Let us be clear: The Church of Jesus Christ of Latter-day Saints believes that ‘the experience of same-sex attraction is a complex reality for many people. The attraction itself is not a sin, but acting on it is. Even though individuals do not choose to have such attractions, they do choose how to respond to them. With love and understanding, the Church reaches out to all God’s children, including [those with same-sex attraction]’” (“The Lord Needs You Now!” Ensign, Sept. 2015, 29).

While same-sex attraction is not a sin, it can be a challenge. While one may not have chosen to have these feelings, he or she can commit to keep God’s commandments. The parent of a child who experiences same-sex attraction or identifies as gay should choose to love and embrace that child. As a community of Church members, we should choose to create a welcoming community.”

“For someone who experiences same-sex attraction or identifies as gay, counseling may help the person approach his or her sexuality in healthier, more fulfilling ways. However, counseling and therapy are not needed by everyone.

While shifts in sexuality can and do occur for some people, it is unethical to focus professional treatment on an assumption that a change in sexual orientation will or must occur. Again, the individual has the right to define the desired outcome.” (emphasis mine)

And where once family-banishment seemed commonplace upon learning of a child's “unnatural” sexual orientation, the church offers wonderful guidance, pleading the opposite reaction (see https://mormonandgay.lds.org/articles/ten-tips-for-parents .)

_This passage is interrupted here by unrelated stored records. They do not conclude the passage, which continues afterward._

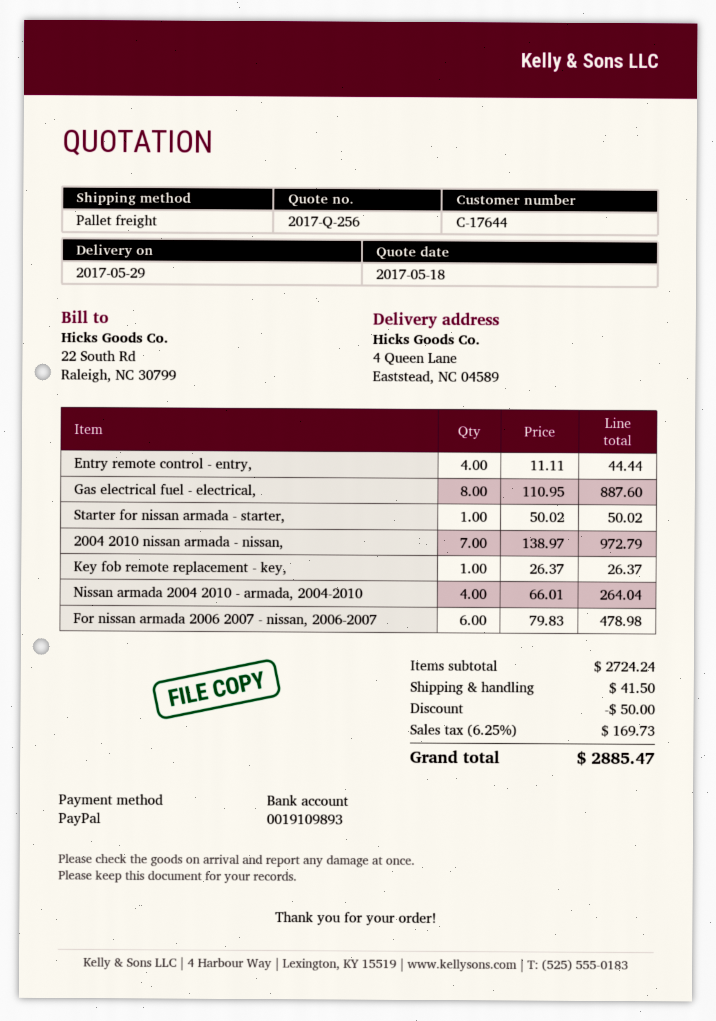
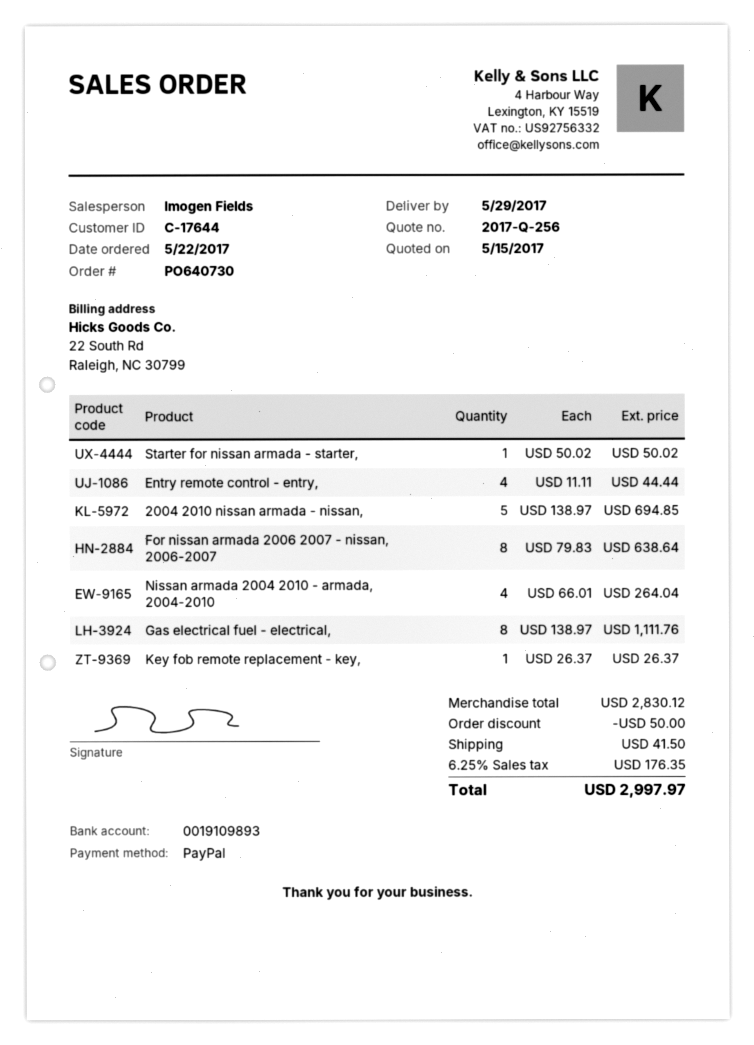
quote date: 2017-05-18 -> 2017-05-15
Gas electrical fuel - electrical,: 8 x 110.95 = 887.60 -> 8 x 138.97 = 1111.76
2004 2010 nissan armada - nissan,: 7 x 138.97 = 972.79 -> 5 x 138.97 = 694.85
For nissan armada 2006 2007 - nissan, 2006-2007: 6 x 79.83 = 478.98 -> 8 x 79.83 = 638.64
subtotal: 2724.24 -> 2830.12
tax: 6.25% = 169.73 -> 6.25% = 176.35
total: 2885.47 -> 2997.97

So, we as a church have come a long way concerning something that affects roughly 10% of the world's population; roughly the same number who are left-handed. Think about that for a moment. Think how many people in your local congregation are left-handed. (I'm waving my left hand wildly!) Statistically, we also have in our congregation the same amount of people who, whether you, or they, like it or not, don't sit in the pew marked “heterosexual”; repeating Elder M. Russell Ballard's words, “‘the experience of same-sex attraction is a complex reality for many people”.

And then, “The attraction itself is not a sin…” - and here is where God's law, and civil, law-of-the-land law diverge - “but acting on it is.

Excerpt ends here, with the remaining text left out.